* [Assigned task]
How many lines in the entries below contain the word "little"? Answer with the number and nothing else.

* [Supplied entries]
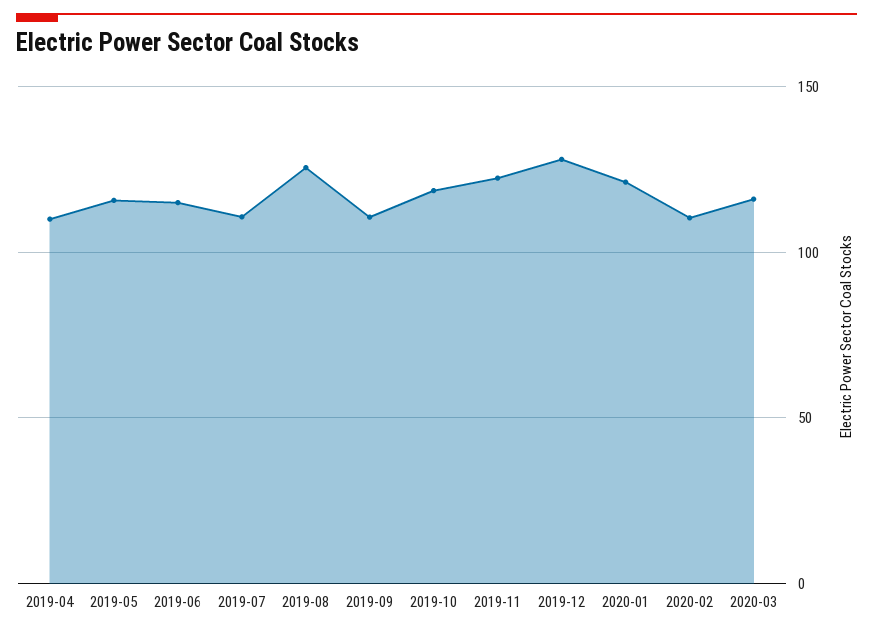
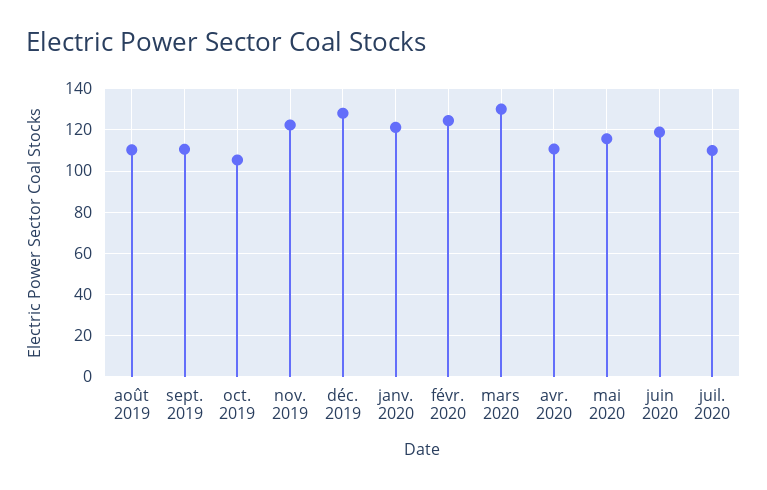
2019-04: 110 -> none
2019-05: 115 -> none
2019-06: 115 -> none
2019-07: 110 -> none
2019-08: 125 -> 110
2019-10: 120 -> 105
2020-02: 110 -> 125
2020-03: 115 -> 130
avr. 2020: none -> 110
mai 2020: none -> 115
juin 2020: none -> 120
juil. 2020: none -> 110

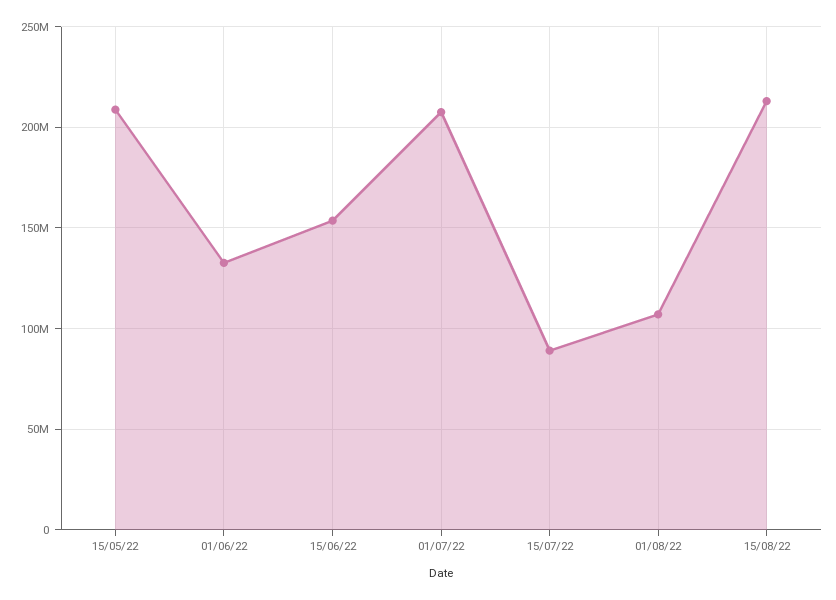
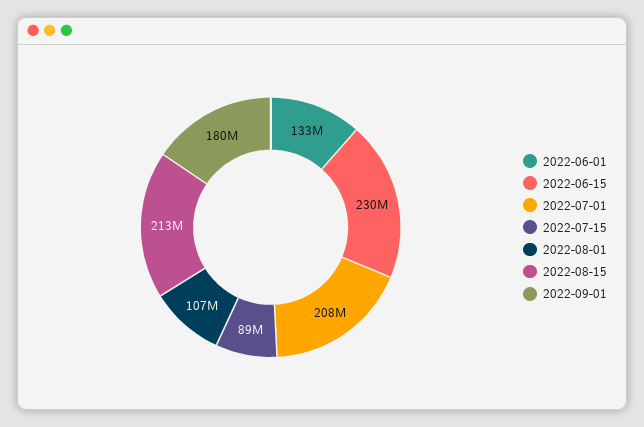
15/05/22: 210000000 -> none
15/06/22: 155000000 -> 230000000
2022-09-01: none -> 180000000

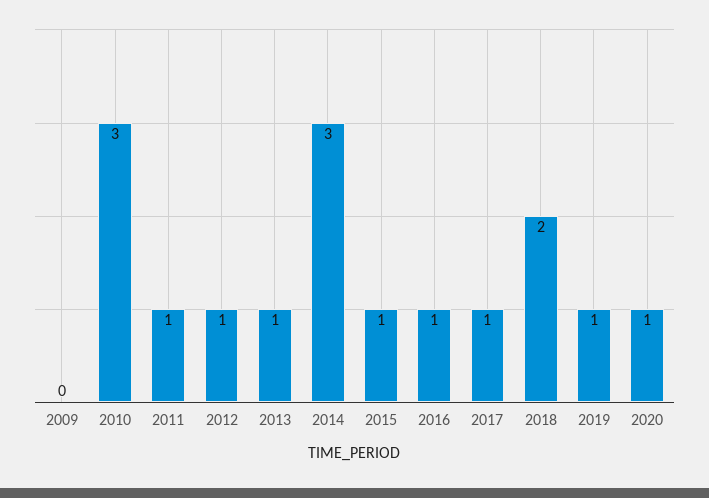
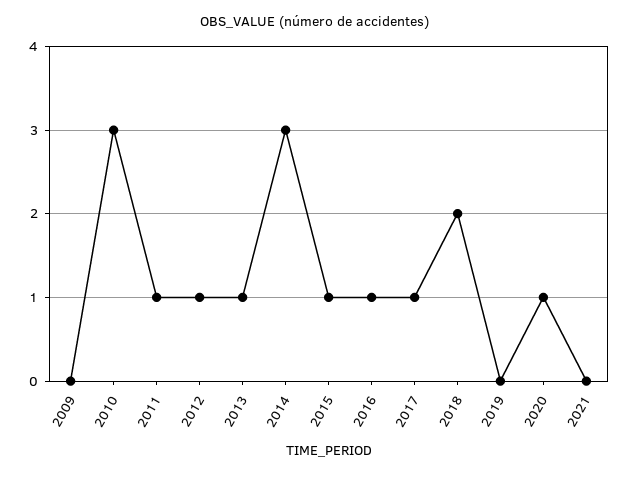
2019: 1 -> 0
2021: none -> 0

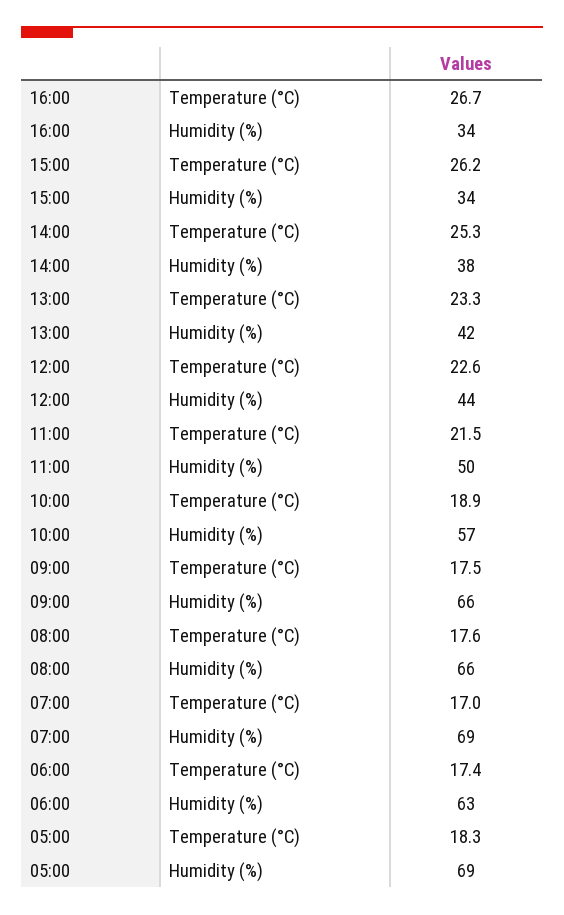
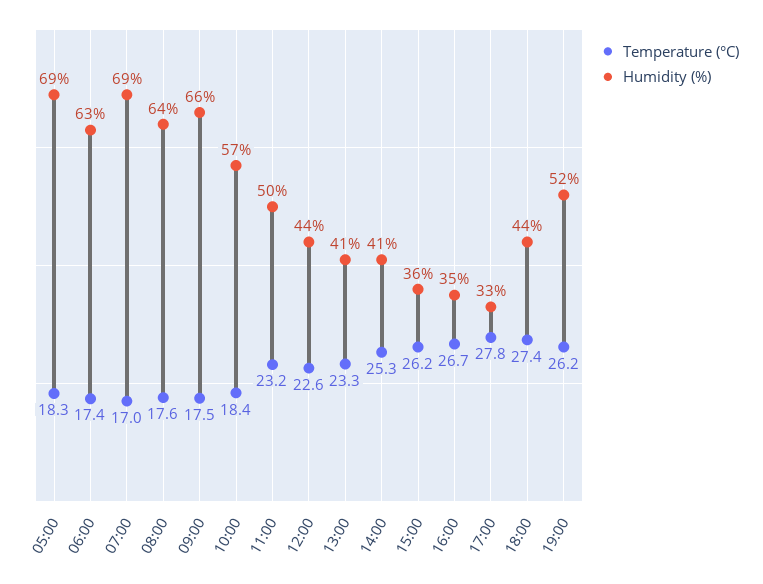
Humidity (%), 16:00: 34 -> 35
Humidity (%), 15:00: 34 -> 36
Humidity (%), 14:00: 38 -> 41
Humidity (%), 13:00: 42 -> 41
Temperature (°C), 11:00: 21.5 -> 23.2
Temperature (°C), 10:00: 18.9 -> 18.4
Humidity (%), 08:00: 66 -> 64
Temperature (°C), 17:00: none -> 27.8
Humidity (%), 17:00: none -> 33
Temperature (°C), 18:00: none -> 27.4
Humidity (%), 18:00: none -> 44
Temperature (°C), 19:00: none -> 26.2
Humidity (%), 19:00: none -> 52

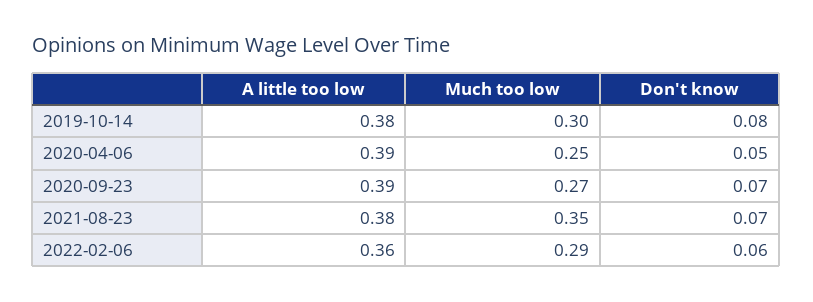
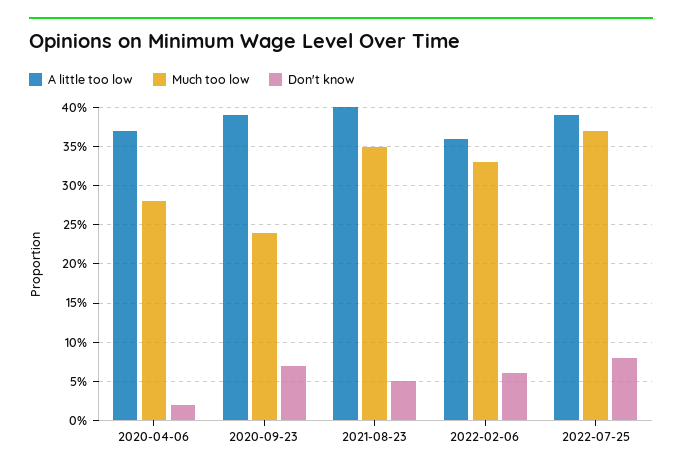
A little too low, 2019-10-14: 0.38 -> none
Much too low, 2019-10-14: 0.3 -> none
Don't know, 2019-10-14: 0.08 -> none
A little too low, 2020-04-06: 0.39 -> 0.37
Much too low, 2020-04-06: 0.25 -> 0.28
Don't know, 2020-04-06: 0.05 -> 0.02
Much too low, 2020-09-23: 0.27 -> 0.24
A little too low, 2021-08-23: 0.38 -> 0.4
Don't know, 2021-08-23: 0.07 -> 0.05
Much too low, 2022-02-06: 0.29 -> 0.33
A little too low, 2022-07-25: none -> 0.39
Much too low, 2022-07-25: none -> 0.37
Don't know, 2022-07-25: none -> 0.08

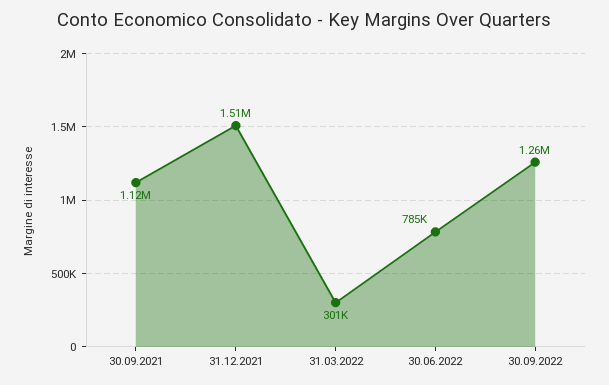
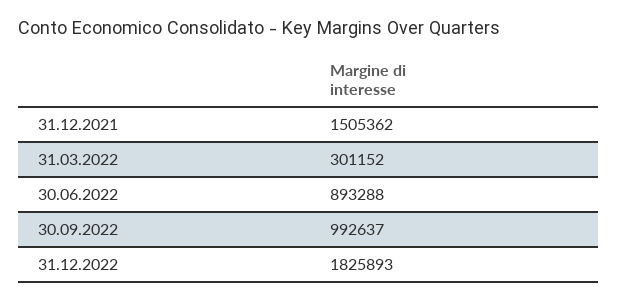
30.09.2021: 1120000 -> none
30.06.2022: 785000 -> 893288
30.09.2022: 1260000 -> 992637
31.12.2022: none -> 1825893

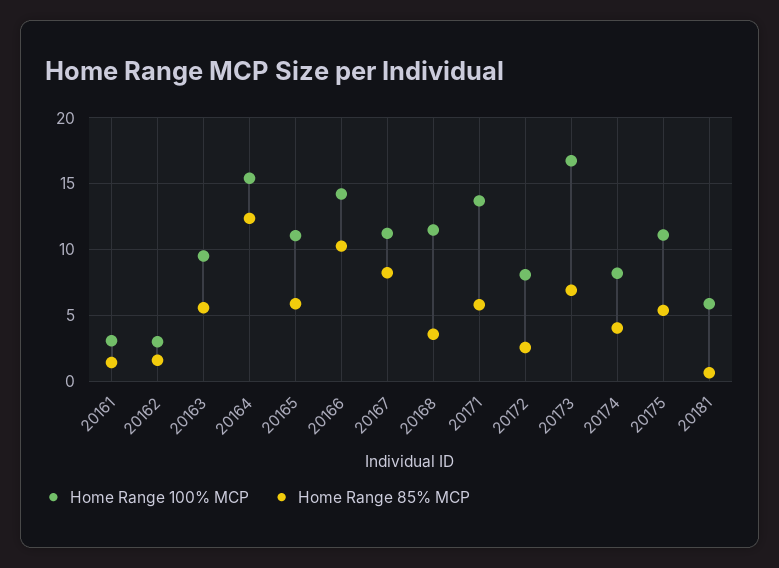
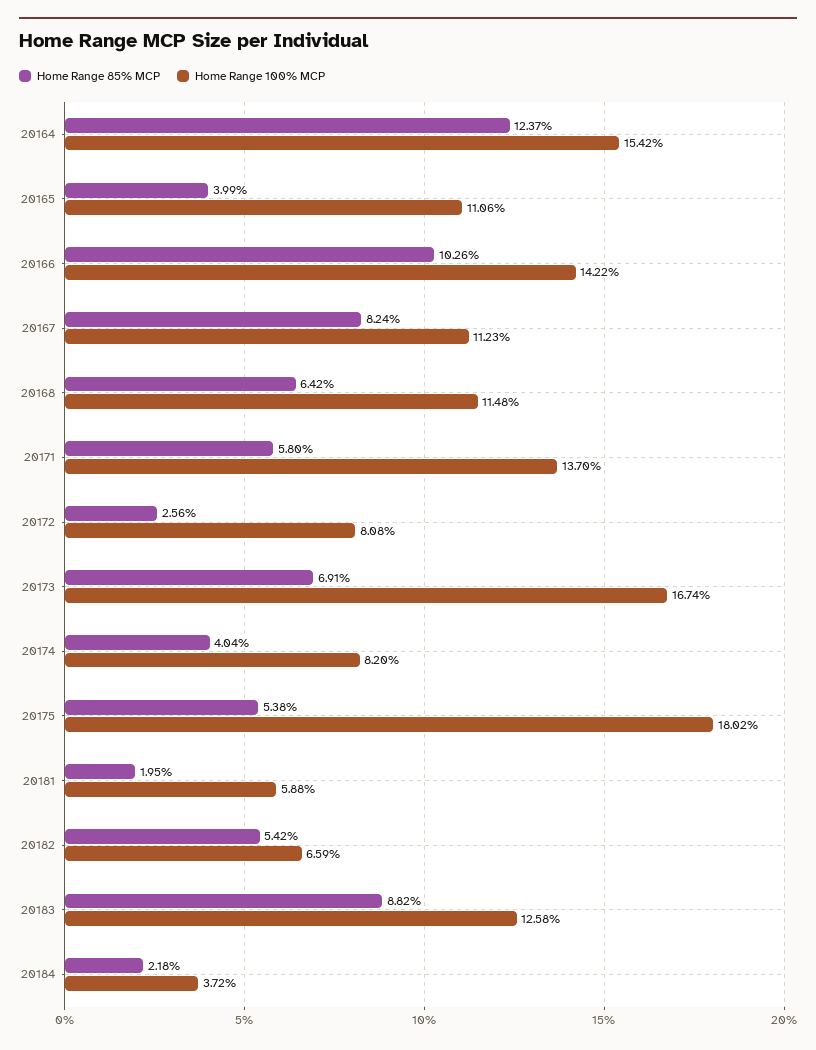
Home Range 100% MCP, 20161: 3 -> none
Home Range 85% MCP, 20161: 1.5 -> none
Home Range 100% MCP, 20162: 3 -> none
Home Range 85% MCP, 20162: 1.5 -> none
Home Range 100% MCP, 20163: 9.5 -> none
Home Range 85% MCP, 20163: 5.5 -> none
Home Range 85% MCP, 20165: 6 -> 3.99
Home Range 85% MCP, 20168: 3.5 -> 6.42
Home Range 100% MCP, 20175: 11 -> 18.02
Home Range 85% MCP, 20181: 0.5 -> 1.95
Home Range 85% MCP, 20182: none -> 5.42
Home Range 100% MCP, 20182: none -> 6.59
Home Range 85% MCP, 20183: none -> 8.82
Home Range 100% MCP, 20183: none -> 12.58
Home Range 85% MCP, 20184: none -> 2.18
Home Range 100% MCP, 20184: none -> 3.72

* [The completed task]
4